Carolyn Wu, a Beijing-based spokeswoman for Apple, declined to comment on last year’s CCTV report, and referred to Cook’s comments on an earnings conference call in January for details on the company’s business in China. On that call, Cook told analysts sales in China, including retail stores, grew 31 percent last quarter setting a “new high-water mark in China.” The company in December reached an agreement for China Mobile Ltd., the world’s largest carrier, to sell the iPhone, after six years of negotiations.

Volkswagen has “learned a lot from the last experience” and set up a special task force to make quicker decisions, the company said by e-mail today in response to questions.

Local companies have also been targeted.
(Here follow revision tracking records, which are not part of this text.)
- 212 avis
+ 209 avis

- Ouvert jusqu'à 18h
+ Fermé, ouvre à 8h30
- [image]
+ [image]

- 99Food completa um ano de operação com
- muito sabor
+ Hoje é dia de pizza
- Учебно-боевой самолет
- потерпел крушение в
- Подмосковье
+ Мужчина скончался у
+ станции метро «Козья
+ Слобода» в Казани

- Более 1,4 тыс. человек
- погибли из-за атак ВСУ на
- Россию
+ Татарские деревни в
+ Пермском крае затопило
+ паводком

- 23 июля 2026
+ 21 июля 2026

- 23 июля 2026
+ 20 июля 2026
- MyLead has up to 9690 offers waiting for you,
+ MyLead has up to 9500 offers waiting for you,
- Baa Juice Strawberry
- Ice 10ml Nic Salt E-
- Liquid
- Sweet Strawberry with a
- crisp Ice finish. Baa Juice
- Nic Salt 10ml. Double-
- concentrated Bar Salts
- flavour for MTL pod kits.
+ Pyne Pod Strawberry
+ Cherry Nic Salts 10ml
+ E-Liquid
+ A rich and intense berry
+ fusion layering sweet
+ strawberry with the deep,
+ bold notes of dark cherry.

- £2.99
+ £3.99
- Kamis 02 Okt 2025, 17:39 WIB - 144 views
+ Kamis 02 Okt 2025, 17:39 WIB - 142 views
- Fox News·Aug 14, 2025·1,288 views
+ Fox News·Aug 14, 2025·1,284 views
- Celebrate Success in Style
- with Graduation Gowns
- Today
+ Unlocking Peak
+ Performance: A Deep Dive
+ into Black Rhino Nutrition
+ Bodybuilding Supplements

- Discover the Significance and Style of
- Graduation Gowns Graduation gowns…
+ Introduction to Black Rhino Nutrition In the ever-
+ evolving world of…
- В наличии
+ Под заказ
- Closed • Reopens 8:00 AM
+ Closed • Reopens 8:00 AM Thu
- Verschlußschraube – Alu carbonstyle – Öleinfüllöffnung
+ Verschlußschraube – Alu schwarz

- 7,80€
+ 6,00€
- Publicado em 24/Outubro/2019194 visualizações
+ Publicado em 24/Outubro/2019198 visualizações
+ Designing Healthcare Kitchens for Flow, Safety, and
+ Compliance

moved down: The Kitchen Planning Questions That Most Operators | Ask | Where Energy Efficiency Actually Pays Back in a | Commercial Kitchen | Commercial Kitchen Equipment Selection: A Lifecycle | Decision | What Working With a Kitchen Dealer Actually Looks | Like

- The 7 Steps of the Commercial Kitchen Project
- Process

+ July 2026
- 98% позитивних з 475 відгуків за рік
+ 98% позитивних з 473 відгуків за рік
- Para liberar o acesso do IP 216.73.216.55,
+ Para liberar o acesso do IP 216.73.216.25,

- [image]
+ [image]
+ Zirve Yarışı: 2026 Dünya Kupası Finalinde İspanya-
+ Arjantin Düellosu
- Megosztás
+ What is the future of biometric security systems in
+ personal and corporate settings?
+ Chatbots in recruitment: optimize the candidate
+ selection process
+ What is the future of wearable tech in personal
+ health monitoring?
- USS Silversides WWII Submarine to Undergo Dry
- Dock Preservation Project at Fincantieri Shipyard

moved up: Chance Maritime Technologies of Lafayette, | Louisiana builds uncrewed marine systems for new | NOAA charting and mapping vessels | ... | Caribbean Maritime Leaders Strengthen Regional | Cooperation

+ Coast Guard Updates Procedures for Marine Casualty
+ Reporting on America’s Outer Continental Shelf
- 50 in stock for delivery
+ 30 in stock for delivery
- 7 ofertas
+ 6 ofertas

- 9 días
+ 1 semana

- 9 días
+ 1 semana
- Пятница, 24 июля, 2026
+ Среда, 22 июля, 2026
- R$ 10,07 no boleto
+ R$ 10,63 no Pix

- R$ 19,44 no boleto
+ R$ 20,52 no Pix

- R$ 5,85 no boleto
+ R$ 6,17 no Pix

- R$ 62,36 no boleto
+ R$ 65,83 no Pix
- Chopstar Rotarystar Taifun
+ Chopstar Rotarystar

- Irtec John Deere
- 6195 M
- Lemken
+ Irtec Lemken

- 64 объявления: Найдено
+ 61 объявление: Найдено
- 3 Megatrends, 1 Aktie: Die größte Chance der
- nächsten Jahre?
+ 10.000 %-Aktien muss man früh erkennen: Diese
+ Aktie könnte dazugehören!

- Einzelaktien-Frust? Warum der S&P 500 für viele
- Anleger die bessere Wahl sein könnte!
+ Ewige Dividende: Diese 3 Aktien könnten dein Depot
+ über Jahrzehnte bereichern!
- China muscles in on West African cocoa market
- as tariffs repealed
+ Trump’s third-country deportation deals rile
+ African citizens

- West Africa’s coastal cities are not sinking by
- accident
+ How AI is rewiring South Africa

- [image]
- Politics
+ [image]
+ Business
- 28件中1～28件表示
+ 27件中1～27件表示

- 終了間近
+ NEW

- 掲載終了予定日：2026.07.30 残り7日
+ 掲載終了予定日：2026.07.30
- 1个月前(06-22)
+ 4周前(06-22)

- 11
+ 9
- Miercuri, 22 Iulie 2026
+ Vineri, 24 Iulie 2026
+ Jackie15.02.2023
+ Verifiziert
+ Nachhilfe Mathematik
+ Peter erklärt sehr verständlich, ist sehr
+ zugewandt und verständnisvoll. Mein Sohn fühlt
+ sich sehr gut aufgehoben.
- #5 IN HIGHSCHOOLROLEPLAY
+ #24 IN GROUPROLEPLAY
Anhui Jianghuai Automotive Co. recalled more than 100,000 of its vehicles after last year’s program said the company sold cars with rusted chassis. Its shares slumped the most in more than four years in Shanghai on the first trading day after the program. In 2013, the stock gained 28 percent compared with a 6.8 percent decline for the nation’s benchmark Shanghai Composite Index. The company declined to comment today when contacted by phone.

Consumers haven’t lauded every allegation by CCTV. Chinese Internet users lambasted the broadcaster last year for accusing Starbucks Corp. (SBUX:US) of price gouging, criticizing the station for deflecting attention from more pressing issues.

In a 20-minute report broadcast on Oct. 20, separate from the consumer rights gala, CCTV accused the U.S. coffee chain of charging higher prices in China than in cities such as Chicago and London. Starbucks said in response that its pricing was based on local market costs such as labor and real estate.